Foley is the art of replicating difficult or impossible to record sounds using household objects. Usually food is used, as it gives the necessary ‘organic’ sound effect required to represent chunks of flesh being hurled against walls or skulls being cleaved in twain. Blizzard’s sound design supervisor Joseph Lawrence explains in the article:
“One particularly disgusting session that just looked horrible by the time we got done was this pile of stuff I’d been manipulating with my hands — it started off as bits of spaghetti, then I mixed in some yogurt [and] chocolate sauce; I think there were some packing peanuts. All these different liquids have a different viscosity and way they sound sticky. We used all manner of vegetables; by the time it was done there was this big pile of disgusting brown goo. There was even a New York steak at the bottom of it that I was slapping against to make splat sounds.”

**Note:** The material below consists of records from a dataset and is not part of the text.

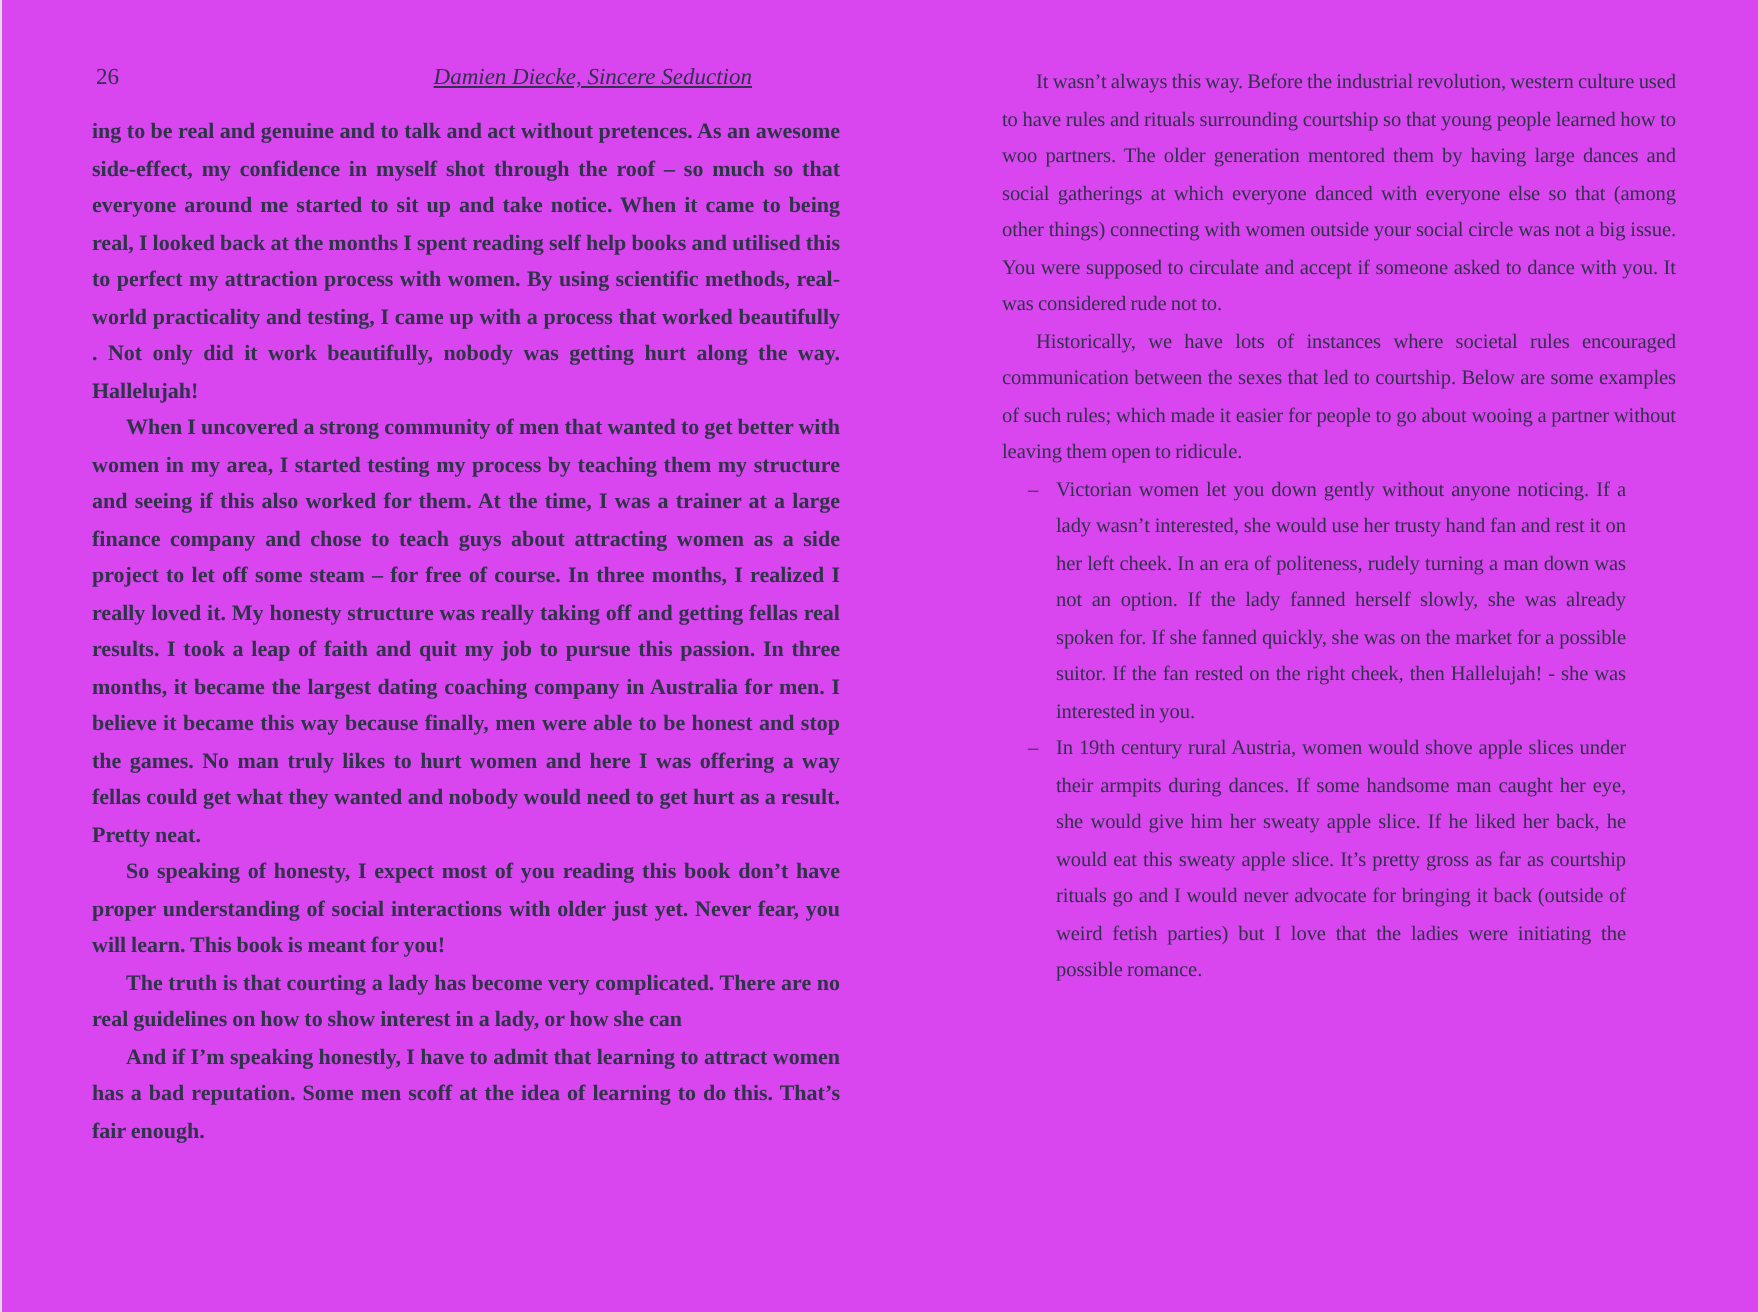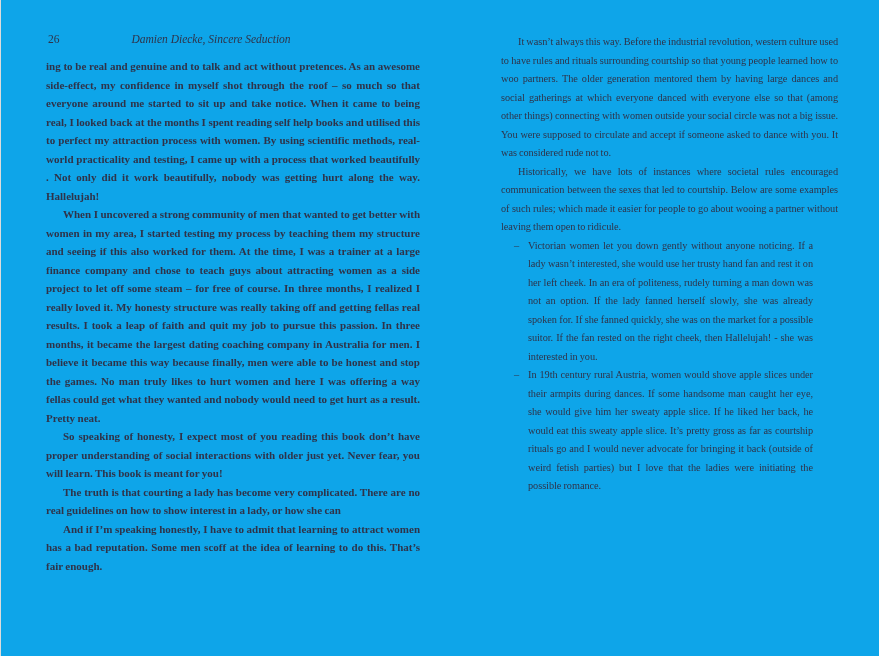--- a/index.html
+++ b/index.html
@@ -11,21 +11,21 @@
   body {
     width: 879px;
     height: 656px;
     overflow: hidden;
     font-family: "Liberation Serif", serif;
   }
   .spread {
     position: relative;
     width: 879px;
     height: 656px;
-    background: #0ea5e9;
+    background: #d946ef;
     border-left: 1px solid #dcdcdc;
     box-sizing: border-box;
   }
   .page {
     position: absolute;
     top: 33px;
   }
   .page-left {
     left: 45px;
     width: 374px;
@@ -45,22 +45,23 @@
     top: 0;
     font-style: normal;
   }
   .page-left .running-head .pagenum { left: 2px; }
   .page-right .running-head .pagenum { right: 4px; }
   .running-head .head-title {
     position: absolute;
     left: 0;
     right: 0;
     top: 0;
-    text-align: center;
+    text-align: right;
     font-style: italic;
+    text-decoration: underline;
   }
   .page-left .running-head .head-title { right: 44px; }
   .page-body {
     text-align: justify;
   }
   .page-left .page-body {
     font-size: 11px;
     line-height: 18.5px;
     word-spacing: -0.3px;
     font-weight: bold;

Sounds (hah!) like a fun job. Lawrence goes on to explain how he played about with gunpowder and masking tape to create the required whistles and crackling hisses that accompany many of Diablo 3’s magic spells. Layering sounds on top of one another created enough distinct permutations that your ears never grow accustomed to the noise of repeated attacks. Clever stuff.
Still unexplained, however, is the quacking sound staffs make when they’re dropped.


Quack!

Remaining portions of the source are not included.